● **TASK TO COMPLETE**: State how many lines in these records contain the word "connecting", and nothing else.

START DATA

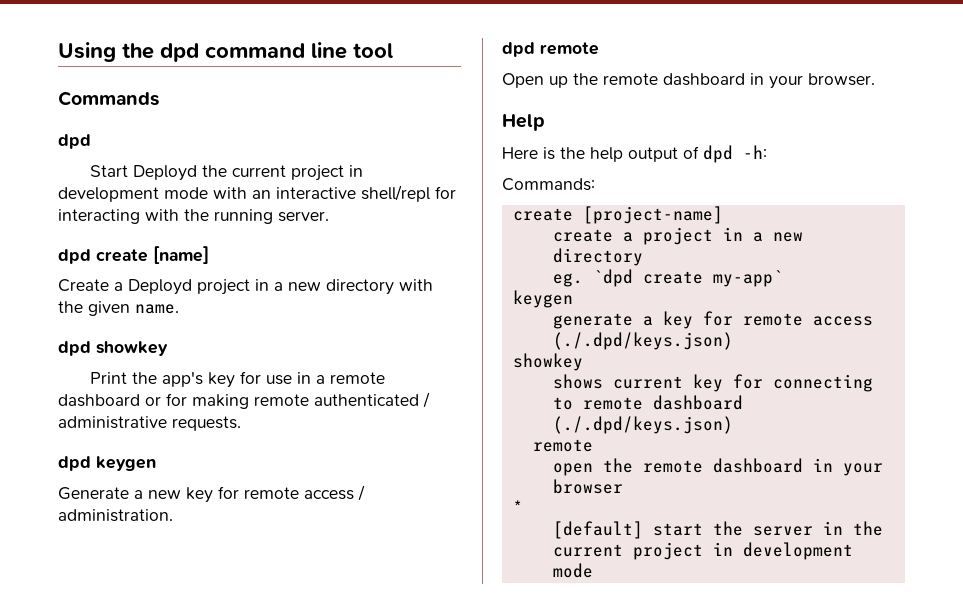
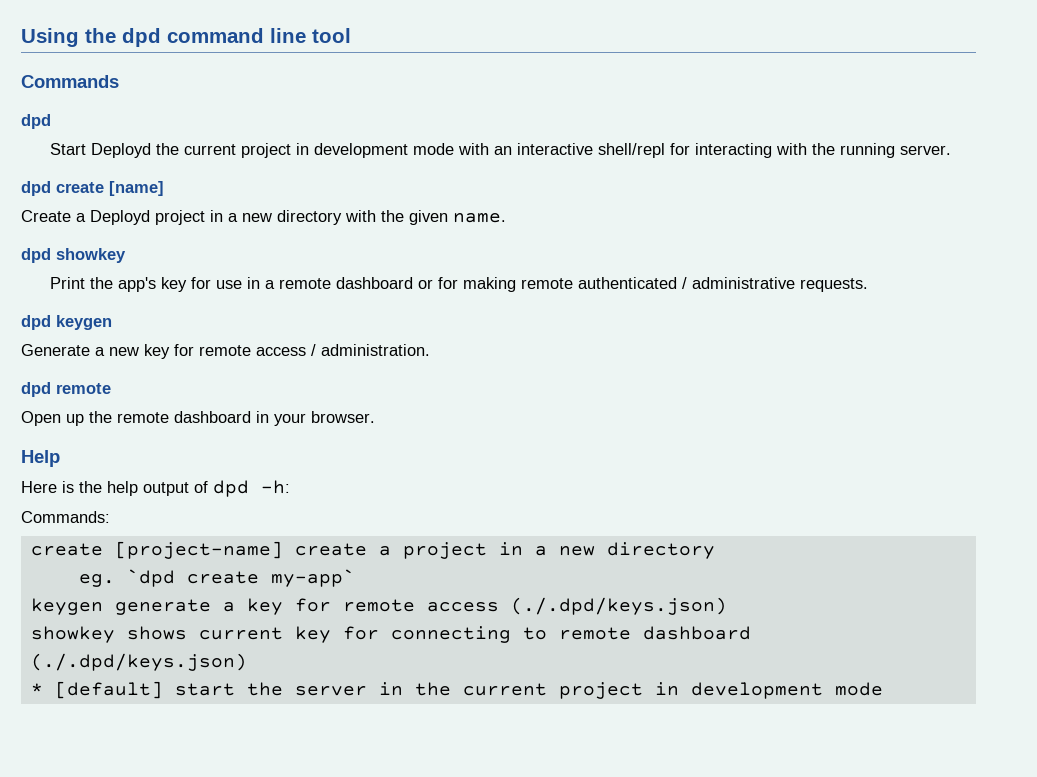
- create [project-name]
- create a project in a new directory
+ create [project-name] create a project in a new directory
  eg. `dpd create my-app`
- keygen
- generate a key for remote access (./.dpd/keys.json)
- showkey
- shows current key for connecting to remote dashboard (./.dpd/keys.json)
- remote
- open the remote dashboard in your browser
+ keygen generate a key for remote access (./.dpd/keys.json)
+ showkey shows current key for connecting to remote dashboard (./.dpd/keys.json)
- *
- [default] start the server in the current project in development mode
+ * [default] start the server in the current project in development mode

END DATA

● **SOLUTION FOR THIS EXERCISE**: 2